== Problem ==
Each line in the material below, starting at the one that contains "top: 14px ->" and ending at the one that contains "color: #a21caf ->", should be repeated exactly; the pictures should not.

== Data provided ==
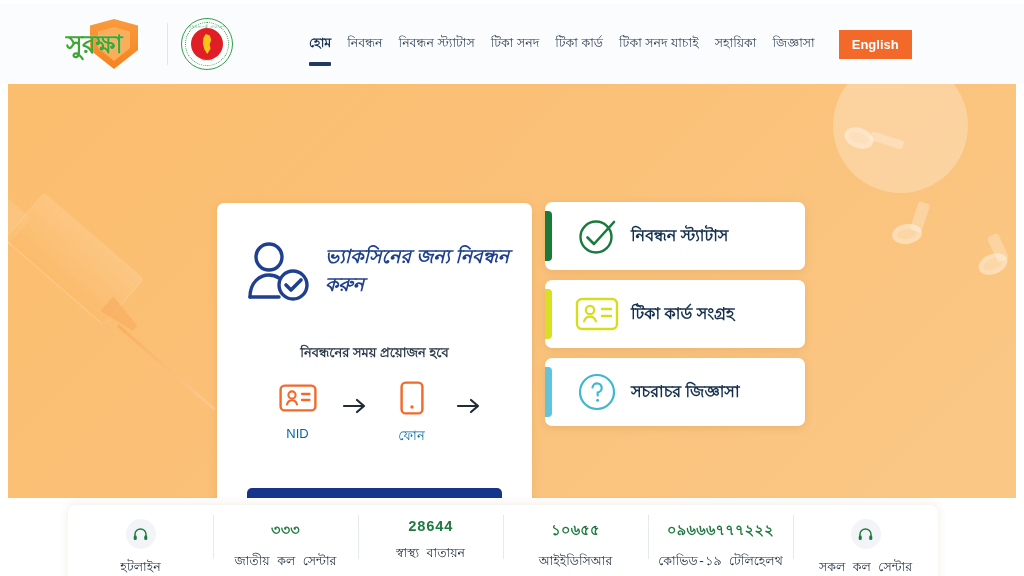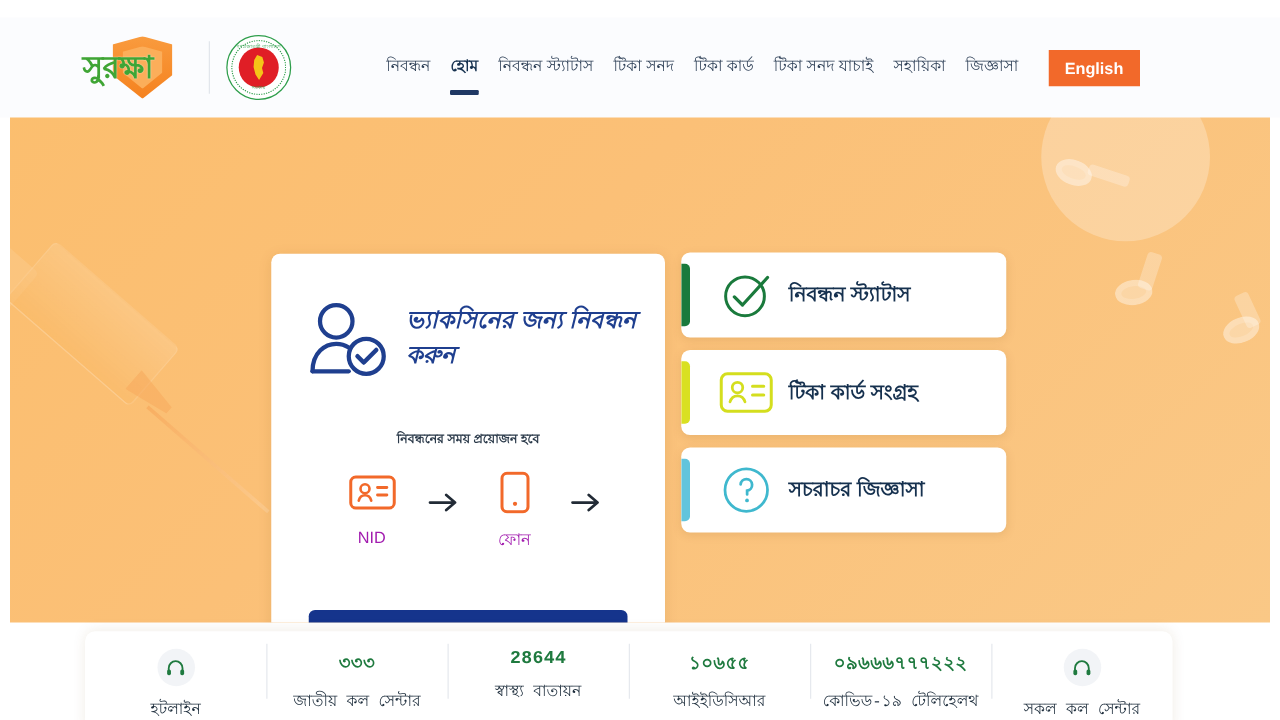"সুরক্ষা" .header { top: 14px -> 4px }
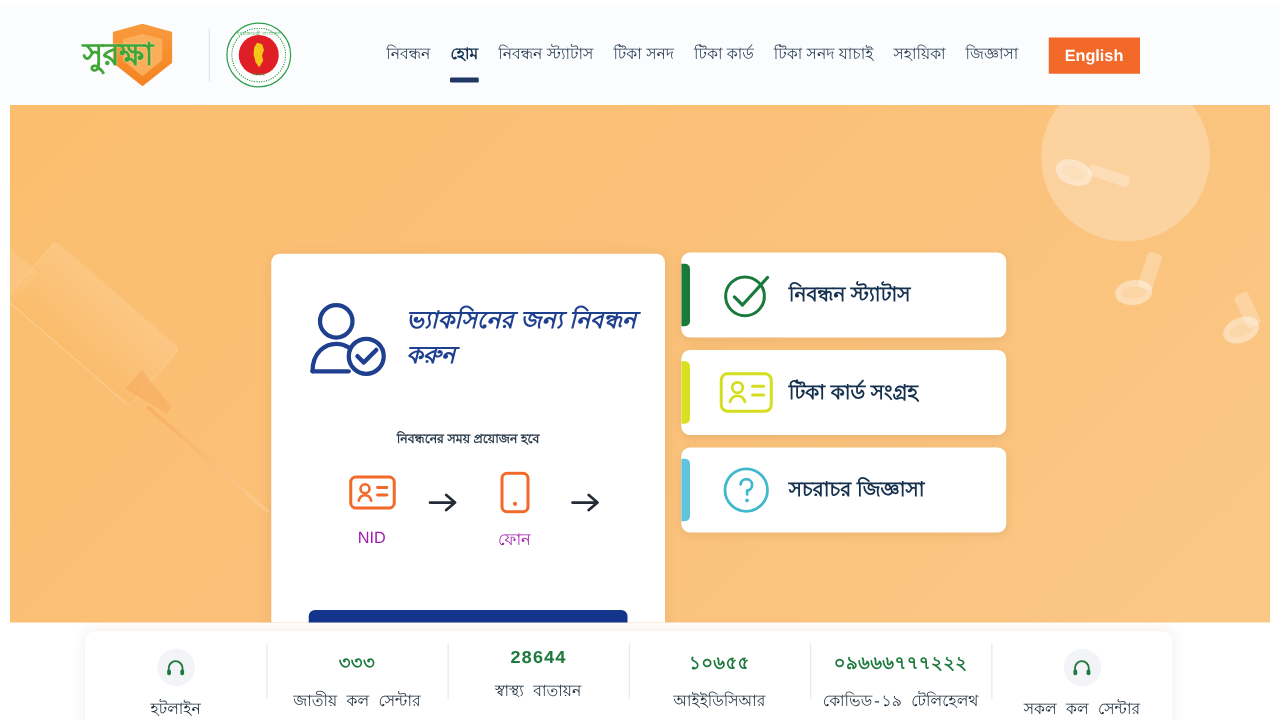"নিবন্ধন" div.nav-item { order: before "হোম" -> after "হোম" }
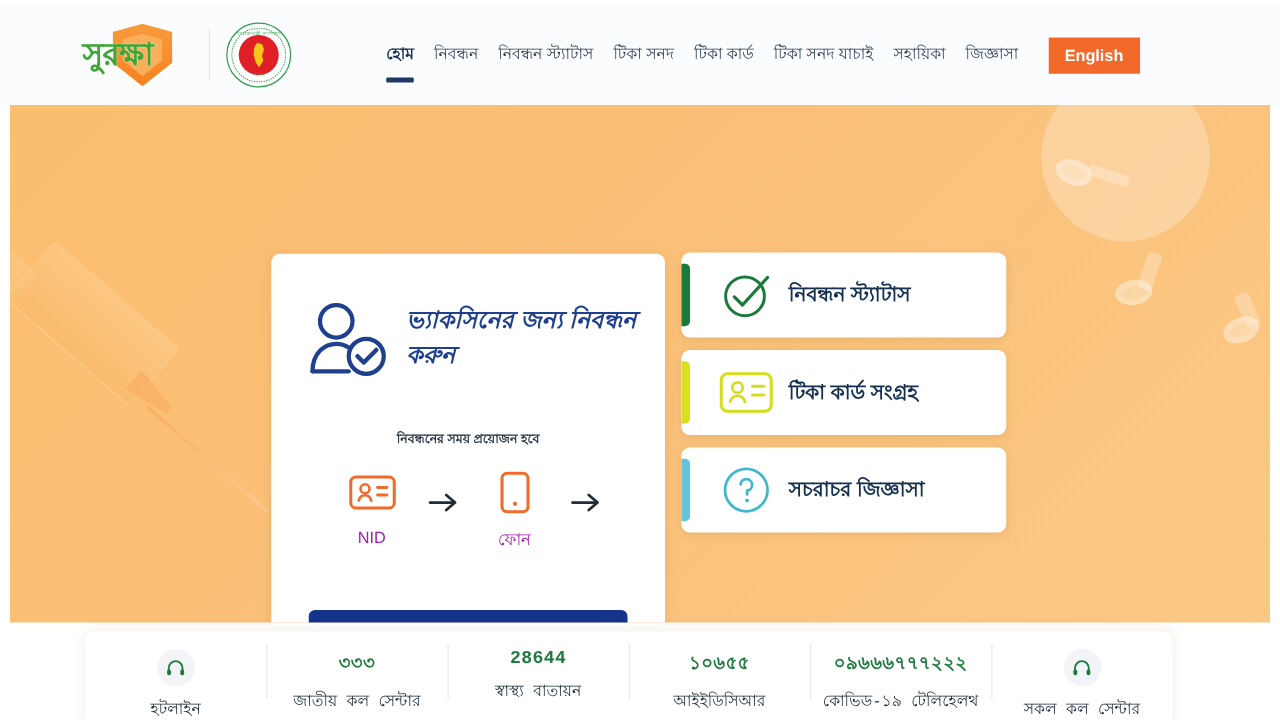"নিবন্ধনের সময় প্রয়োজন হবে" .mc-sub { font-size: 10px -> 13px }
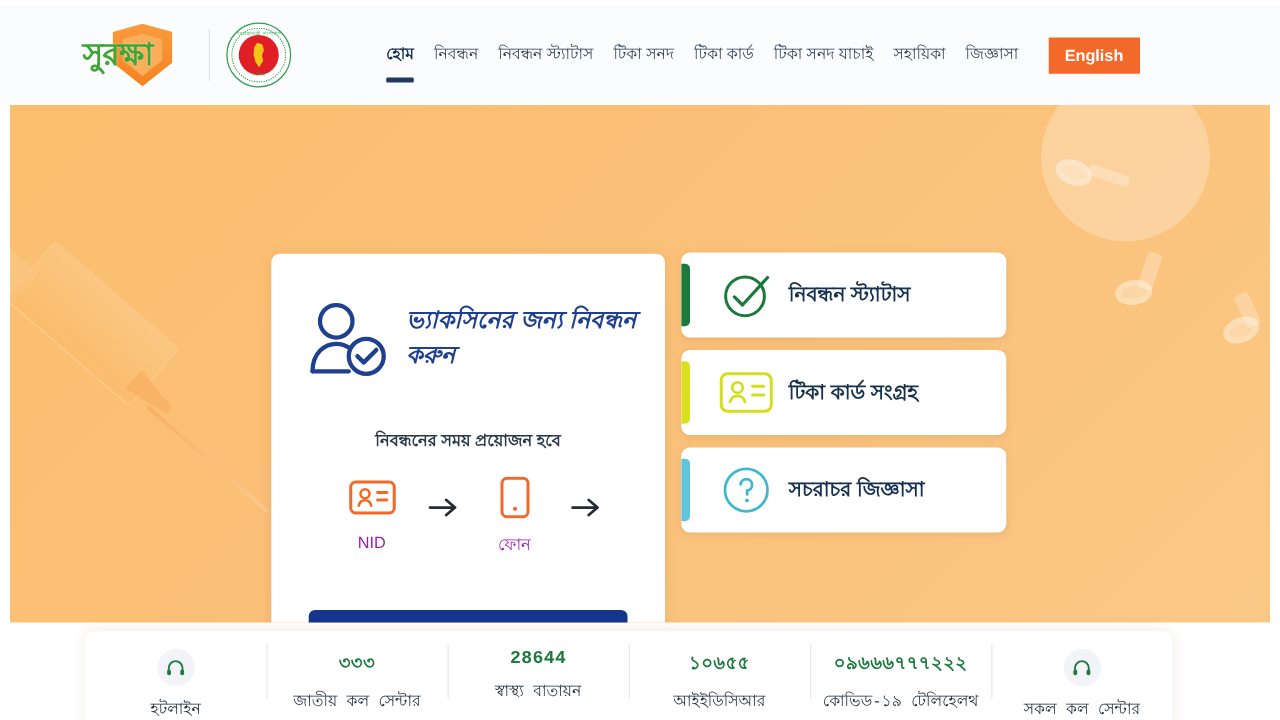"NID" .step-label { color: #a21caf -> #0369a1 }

---

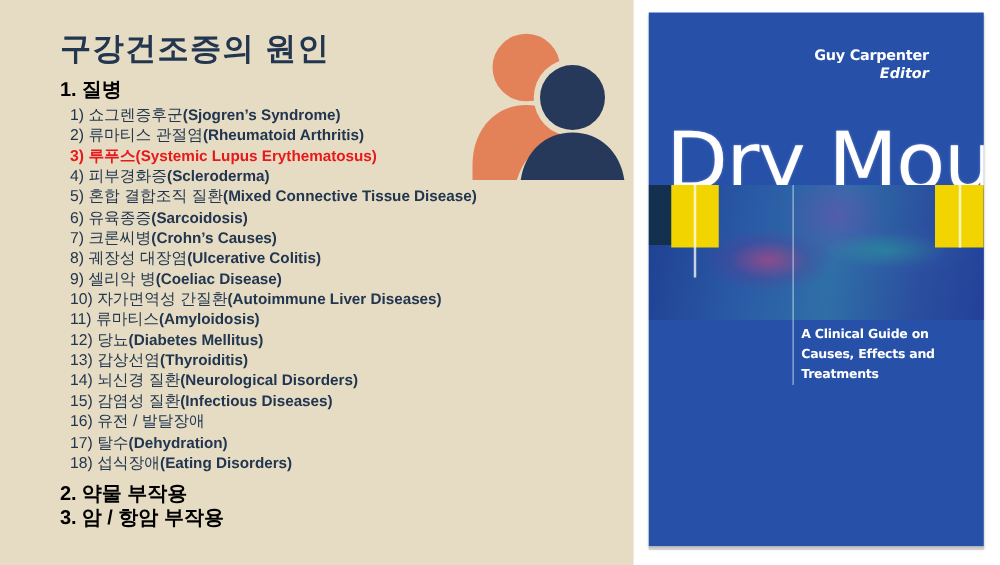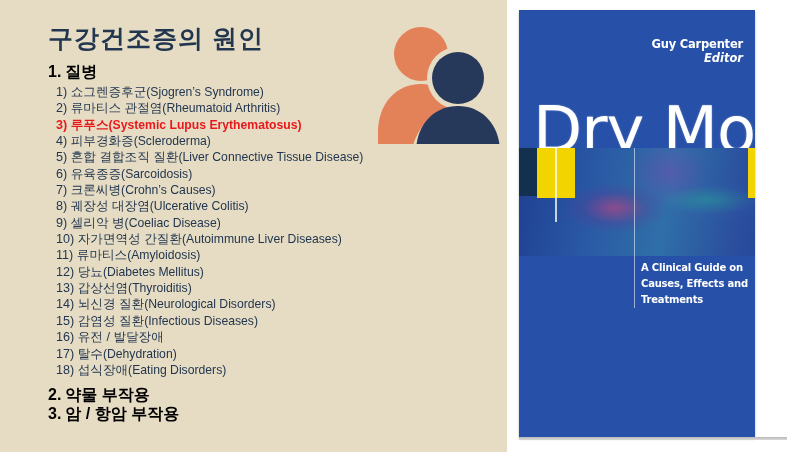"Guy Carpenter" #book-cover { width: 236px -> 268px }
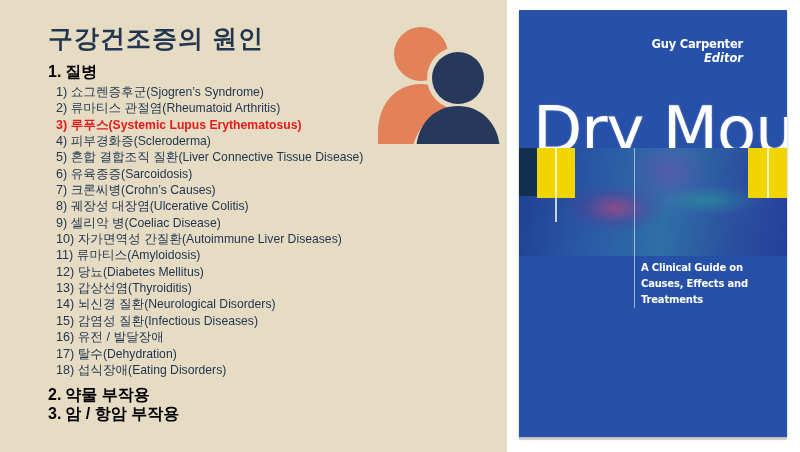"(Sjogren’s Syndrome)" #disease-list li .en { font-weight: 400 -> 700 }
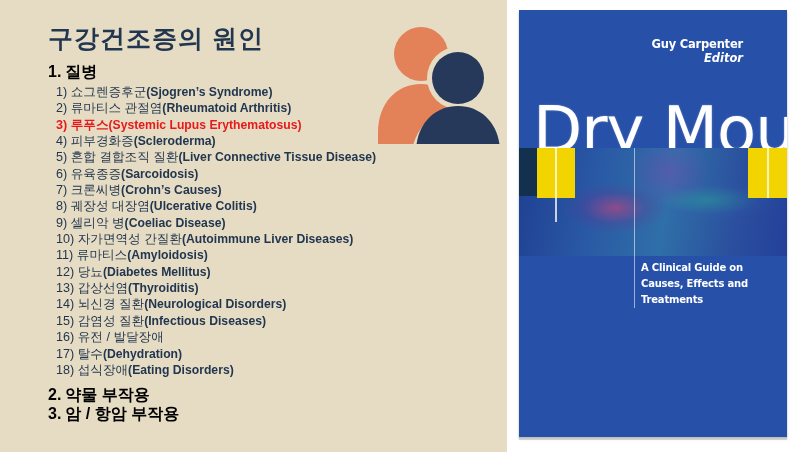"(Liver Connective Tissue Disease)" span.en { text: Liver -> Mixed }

== Finished task ==
"সুরক্ষা" .header { top: 14px -> 4px }
"নিবন্ধন" div.nav-item { order: before "হোম" -> after "হোম" }
"নিবন্ধনের সময় প্রয়োজন হবে" .mc-sub { font-size: 10px -> 13px }
"NID" .step-label { color: #a21caf -> #0369a1 }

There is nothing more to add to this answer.